### What you should do
Return the data below exactly, please, but drop the pictures.

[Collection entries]
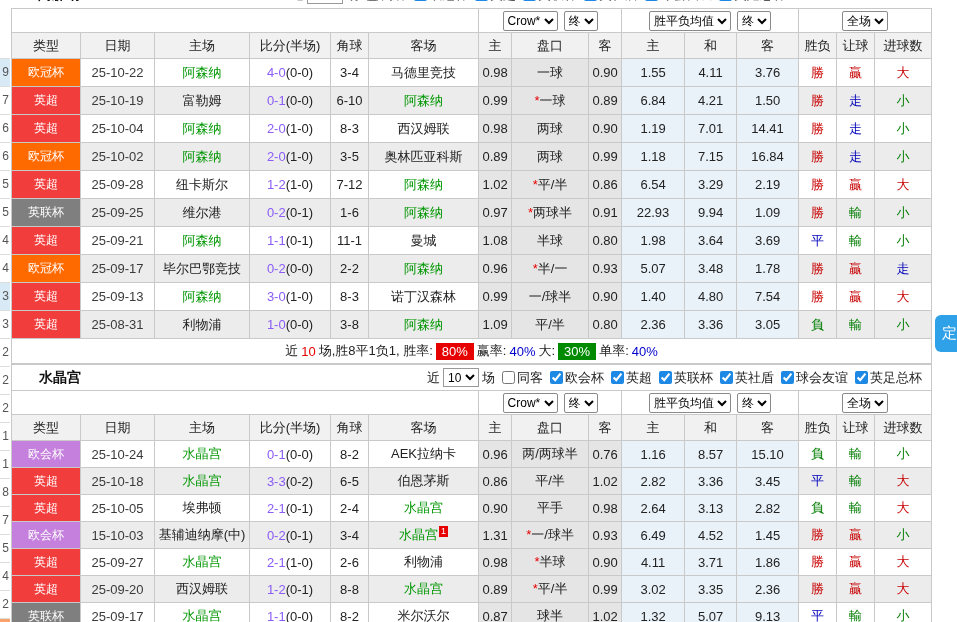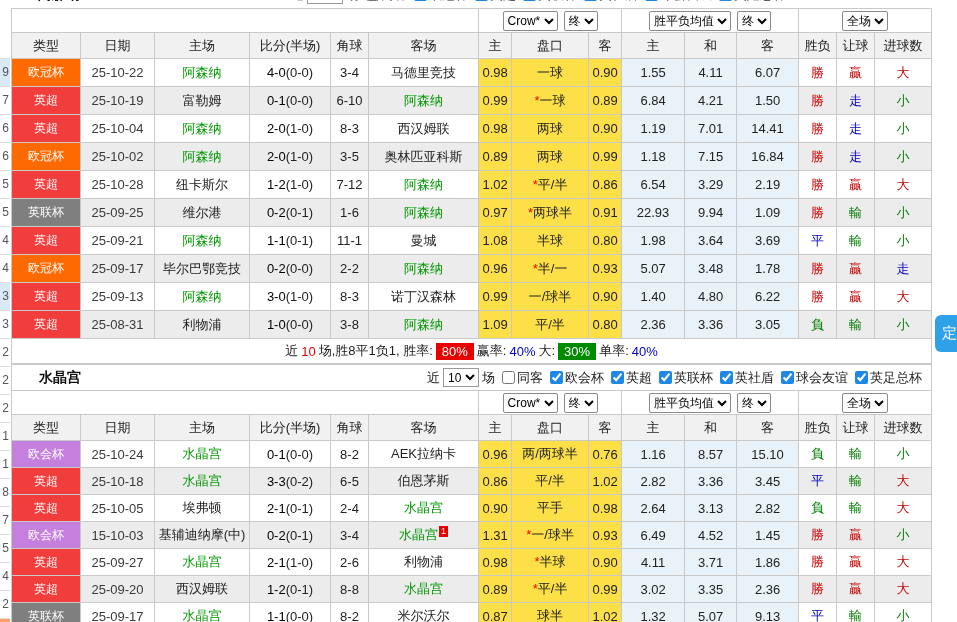"4-0" .s-main { color: #000000 -> #8b5cf6 }
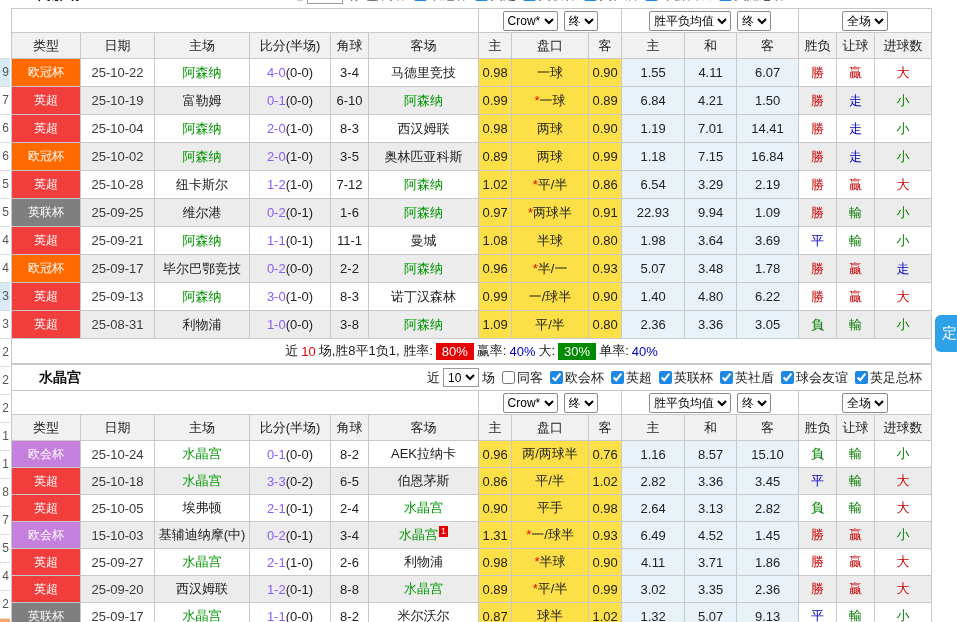"0.98" td.c-ah { background: #fde047 -> #e5e5e5 }
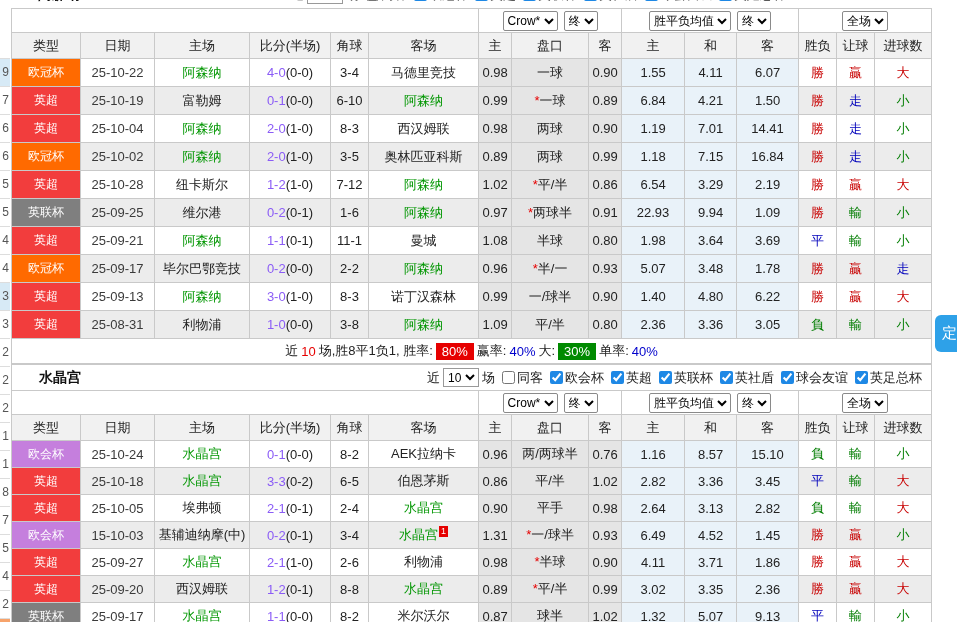"6.07" td.c-eu { text: 6.07 -> 3.76 }
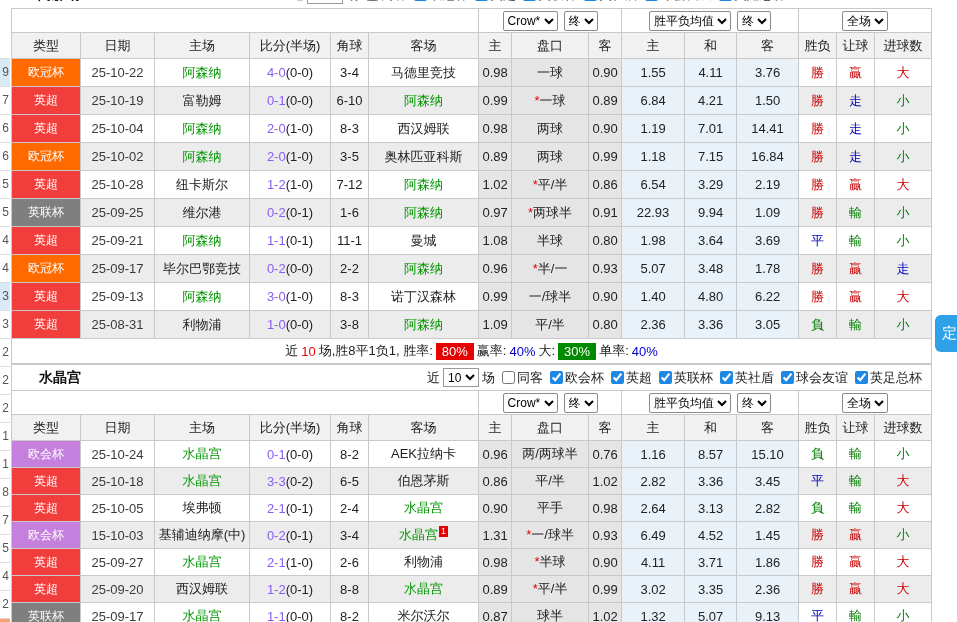"25-10-28" td.pl { text: 25-10-28 -> 25-09-28 }
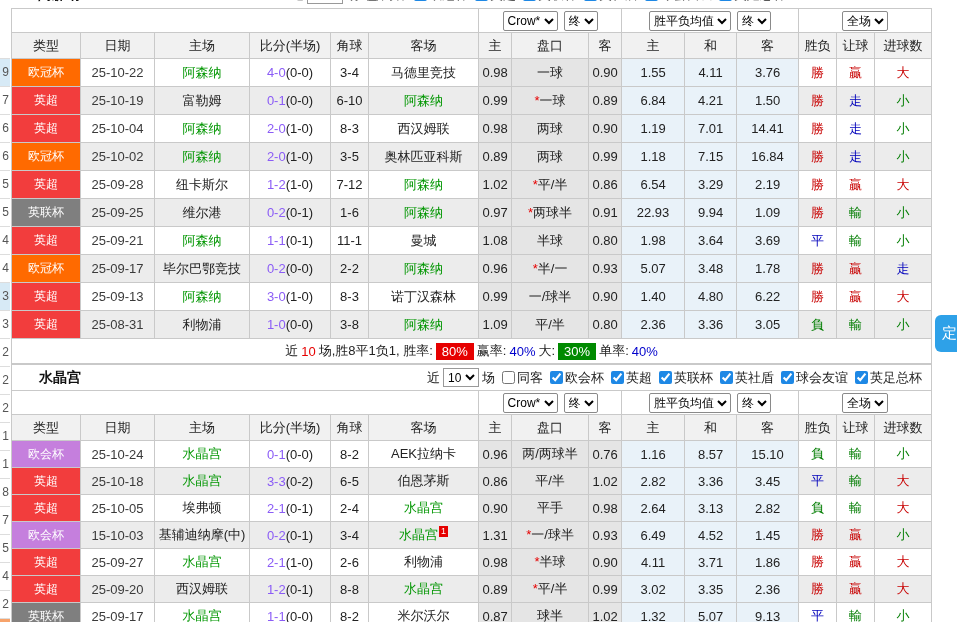"6.22" td.c-eu { text: 6.22 -> 7.54 }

### Response below
"4-0" .s-main { color: #000000 -> #8b5cf6 }
"0.98" td.c-ah { background: #fde047 -> #e5e5e5 }
"6.07" td.c-eu { text: 6.07 -> 3.76 }
"25-10-28" td.pl { text: 25-10-28 -> 25-09-28 }
"6.22" td.c-eu { text: 6.22 -> 7.54 }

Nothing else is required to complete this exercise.